Change detection data:
________________
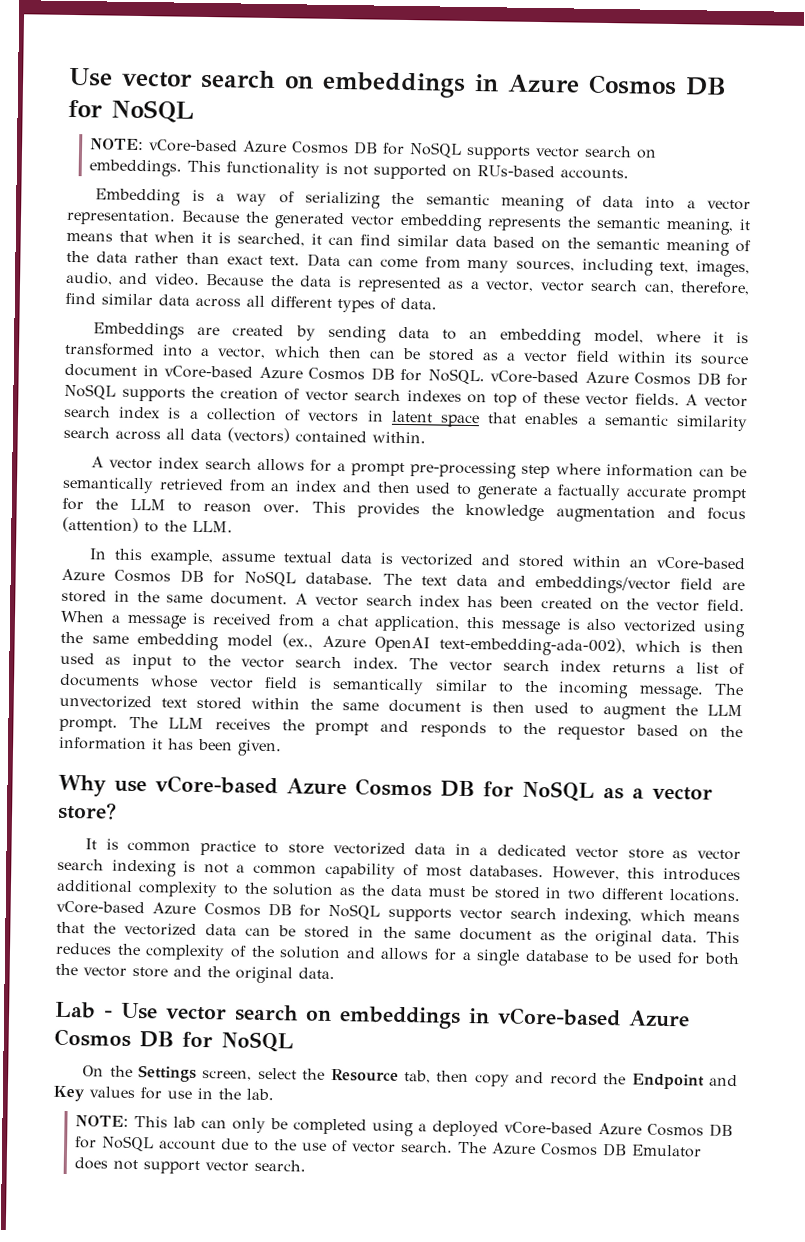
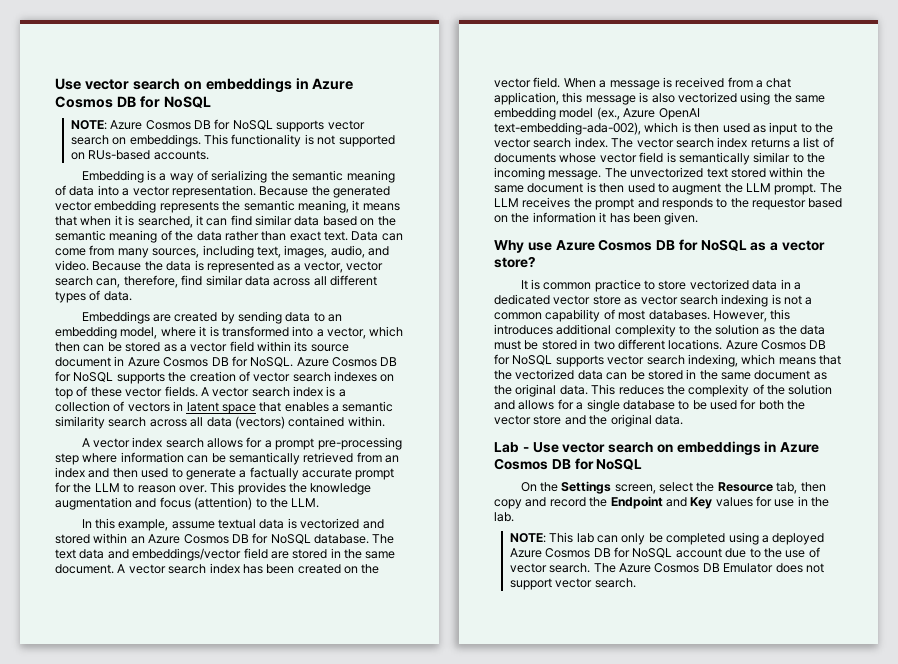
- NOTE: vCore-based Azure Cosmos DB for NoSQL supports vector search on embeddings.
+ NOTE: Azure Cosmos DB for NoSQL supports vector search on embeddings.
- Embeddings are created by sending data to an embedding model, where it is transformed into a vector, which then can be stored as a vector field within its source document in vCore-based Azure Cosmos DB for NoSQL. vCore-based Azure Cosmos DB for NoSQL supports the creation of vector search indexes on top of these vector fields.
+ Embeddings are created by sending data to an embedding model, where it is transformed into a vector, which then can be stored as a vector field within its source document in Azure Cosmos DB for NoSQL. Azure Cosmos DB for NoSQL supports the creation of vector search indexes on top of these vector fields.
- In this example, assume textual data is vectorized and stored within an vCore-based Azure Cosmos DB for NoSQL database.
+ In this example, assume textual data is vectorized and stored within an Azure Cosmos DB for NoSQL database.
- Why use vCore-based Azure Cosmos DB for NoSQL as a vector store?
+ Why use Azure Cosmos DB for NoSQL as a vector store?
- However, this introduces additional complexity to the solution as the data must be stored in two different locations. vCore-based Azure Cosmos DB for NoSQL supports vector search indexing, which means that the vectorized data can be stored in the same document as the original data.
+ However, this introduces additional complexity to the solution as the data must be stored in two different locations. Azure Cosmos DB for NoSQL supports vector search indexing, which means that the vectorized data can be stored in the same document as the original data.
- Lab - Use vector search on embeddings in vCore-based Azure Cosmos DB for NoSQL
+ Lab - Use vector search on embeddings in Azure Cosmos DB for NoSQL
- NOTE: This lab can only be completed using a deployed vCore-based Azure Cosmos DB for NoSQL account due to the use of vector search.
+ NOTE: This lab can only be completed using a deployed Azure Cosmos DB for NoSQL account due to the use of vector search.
________________
Work request: Would you please retype all the data exactly? Leave out whatever pictures it holds.

Reply to the exercise:
- NOTE: vCore-based Azure Cosmos DB for NoSQL supports vector search on embeddings.
+ NOTE: Azure Cosmos DB for NoSQL supports vector search on embeddings.
- Embeddings are created by sending data to an embedding model, where it is transformed into a vector, which then can be stored as a vector field within its source document in vCore-based Azure Cosmos DB for NoSQL. vCore-based Azure Cosmos DB for NoSQL supports the creation of vector search indexes on top of these vector fields.
+ Embeddings are created by sending data to an embedding model, where it is transformed into a vector, which then can be stored as a vector field within its source document in Azure Cosmos DB for NoSQL. Azure Cosmos DB for NoSQL supports the creation of vector search indexes on top of these vector fields.
- In this example, assume textual data is vectorized and stored within an vCore-based Azure Cosmos DB for NoSQL database.
+ In this example, assume textual data is vectorized and stored within an Azure Cosmos DB for NoSQL database.
- Why use vCore-based Azure Cosmos DB for NoSQL as a vector store?
+ Why use Azure Cosmos DB for NoSQL as a vector store?
- However, this introduces additional complexity to the solution as the data must be stored in two different locations. vCore-based Azure Cosmos DB for NoSQL supports vector search indexing, which means that the vectorized data can be stored in the same document as the original data.
+ However, this introduces additional complexity to the solution as the data must be stored in two different locations. Azure Cosmos DB for NoSQL supports vector search indexing, which means that the vectorized data can be stored in the same document as the original data.
- Lab - Use vector search on embeddings in vCore-based Azure Cosmos DB for NoSQL
+ Lab - Use vector search on embeddings in Azure Cosmos DB for NoSQL
- NOTE: This lab can only be completed using a deployed vCore-based Azure Cosmos DB for NoSQL account due to the use of vector search.
+ NOTE: This lab can only be completed using a deployed Azure Cosmos DB for NoSQL account due to the use of vector search.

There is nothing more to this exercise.